• _Problem description_:
Among the lines below, some may hold the word "flex"; state how many do, giving only the number.

╔══

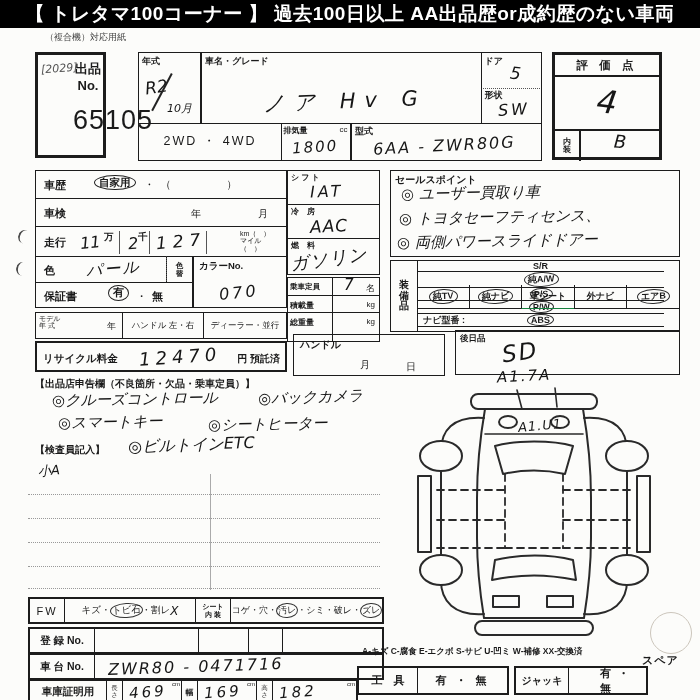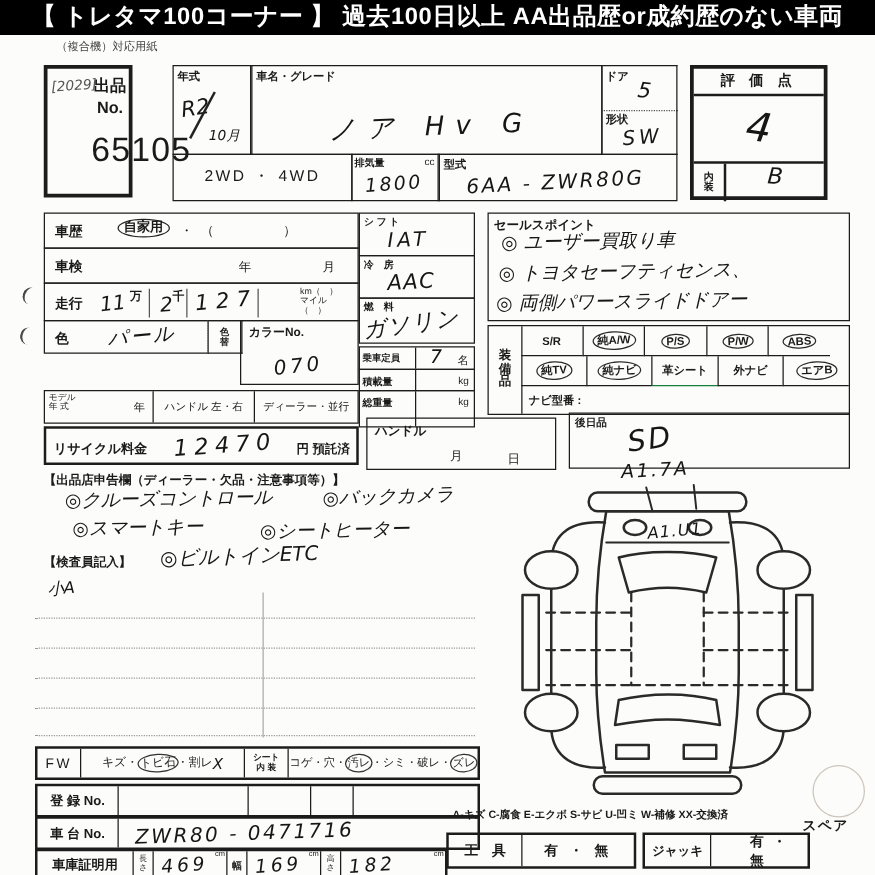--- a/index.html
+++ b/index.html
@@ -110,20 +110,26 @@
     <span class="hw abs" style="left:50px;top:2px;font-size:16px;letter-spacing:2px;transform:rotate(-5deg);">パール</span>
   </div>
   <div class="bx" style="left:165.5px;top:256px;width:28px;height:27px;border-left:1.2px dotted #555;display:flex;flex-direction:column;justify-content:center;">
     <span class="stk lbl" style="font-size:7.5px;">色</span>
     <span class="stk lbl" style="font-size:7.5px;">替</span>
   </div>
   <div class="bx" style="left:192px;top:256px;width:95px;height:52px;">
     <span class="lbl abs" style="left:6px;top:3px;font-size:9.5px;">カラーNo.</span>
     <span class="hw abs" style="left:26px;top:26px;font-size:16px;letter-spacing:3px;transform:rotate(-6deg);">070</span>
   </div>
+  <div class="bx" style="left:35px;top:282px;width:158.5px;height:26px;">
+    <span class="lbl abs" style="left:8px;top:6px;font-size:11px;">保証書</span>
+    <span class="circ abs" style="left:72px;top:2px;font-size:11px;font-weight:bold;">有</span>
+    <span class="abs" style="left:100px;top:6px;font-size:11px;">・</span>
+    <span class="lbl abs" style="left:116px;top:6px;font-size:11px;">無</span>
+  </div>
 
   <div class="bx" style="left:287px;top:170px;width:93px;height:35px;">
     <span class="lbl abs" style="left:3px;top:1px;font-size:8px;letter-spacing:2px;">シフト</span>
     <span class="hw abs" style="left:22px;top:11px;font-size:16px;letter-spacing:3px;transform:rotate(-2deg);">IAT</span>
   </div>
   <div class="bx" style="left:287px;top:204px;width:93px;height:35px;">
     <span class="lbl abs" style="left:3px;top:1px;font-size:8px;">冷　房</span>
     <span class="hw abs" style="left:22px;top:11px;font-size:17px;letter-spacing:1px;transform:rotate(-3deg);">AAC</span>
   </div>
   <div class="bx" style="left:287px;top:238px;width:93px;height:37px;overflow:visible;">
@@ -153,21 +159,21 @@
     <span class="hw abs" style="left:8px;top:37px;font-size:15px;transform:rotate(-1deg);white-space:nowrap;">◎ トヨタセーフティセンス、</span>
     <span class="hw abs" style="left:6px;top:61px;font-size:15px;transform:rotate(-1deg);white-space:nowrap;">◎ 両側パワースライドドアー</span>
   </div>
 
   <div class="bx" style="left:390px;top:260px;width:290px;height:72px;">
     <div class="abs" style="left:0;top:0;width:26px;height:100%;border-right:1.5px solid #1c1c1c;display:flex;flex-direction:column;justify-content:center;">
       <span class="stk lbl" style="font-size:10px;">装</span>
       <span class="stk lbl" style="font-size:10px;">備</span>
       <span class="stk lbl" style="font-size:10px;">品</span>
     </div>
-    <div class="abs flex" style="left:26px;top:0;right:15px;height:24px;">
+    <div class="abs flex" style="left:26px;top:0;right:15px;height:24px;flex-direction:column;">
       <div style="flex:1;border-bottom:1px solid #1c1c1c;display:flex;align-items:center;justify-content:center;font-size:9px;font-weight:bold;">
           <span>S/R</span>
         </div>
       <div style="flex:1;border-left:1px solid #1c1c1c;border-bottom:1px solid #1c1c1c;display:flex;align-items:center;justify-content:center;font-size:9px;font-weight:bold;">
           <span class="ec">純A/W</span>
         </div>
       <div style="flex:1;border-left:1px solid #1c1c1c;border-bottom:1px solid #1c1c1c;display:flex;align-items:center;justify-content:center;font-size:9px;font-weight:bold;">
           <span class="ec">P/S</span>
         </div>
       <div style="flex:1;border-left:1px solid #1c1c1c;border-bottom:1px solid #1c1c1c;display:flex;align-items:center;justify-content:center;font-size:9px;font-weight:bold;">
@@ -221,21 +227,21 @@
   <div class="bx" style="left:293px;top:334px;width:152px;height:42px;">
     <span class="lbl abs" style="left:6px;top:3px;font-size:10px;">ハンドル</span>
     <span class="abs" style="left:66px;top:23px;font-size:10px;">月</span>
     <span class="abs" style="left:112px;top:25px;font-size:10px;">日</span>
   </div>
   <div class="bx" style="left:455px;top:330px;width:225px;height:45px;">
     <span class="lbl abs" style="left:4px;top:2px;font-size:8.5px;">後日品</span>
     <span class="hw abs" style="left:46px;top:8px;font-size:23px;letter-spacing:2px;transform:rotate(-8deg);">SD</span>
   </div>
 
-  <span class="lbl abs" style="left:35px;top:377px;font-size:10px;">【出品店申告欄（ディーラー・欠品・注意事項等）】</span>
+  <span class="lbl abs" style="left:35px;top:377px;font-size:10px;">【出品店申告欄（不良箇所・欠品・乗車定員）】</span>
   <span class="hw abs" style="left:52px;top:390px;font-size:15px;transform:rotate(-1deg);white-space:nowrap;">◎クルーズコントロール</span>
   <span class="hw abs" style="left:258px;top:388px;font-size:15px;transform:rotate(-2deg);white-space:nowrap;">◎バックカメラ</span>
   <span class="hw abs" style="left:58px;top:413px;font-size:15px;transform:rotate(-1deg);white-space:nowrap;">◎スマートキー</span>
   <span class="hw abs" style="left:208px;top:415px;font-size:15px;transform:rotate(-1deg);white-space:nowrap;">◎シートヒーター</span>
   <span class="lbl abs" style="left:35px;top:443px;font-size:10px;">【検査員記入】</span>
   <span class="hw abs" style="left:128px;top:435px;font-size:16px;transform:rotate(-2deg);white-space:nowrap;">◎ビルトインETC</span>
 
   <div class="abs" style="left:28px;top:458px;width:352px;height:136px;">
     <span class="hw abs" style="left:10px;top:4px;font-size:13px;transform:rotate(-4deg);">小A</span>
     <div class="abs dot" style="left:0;top:36px;width:100%;"></div>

╚══

• _Solved problem_:
8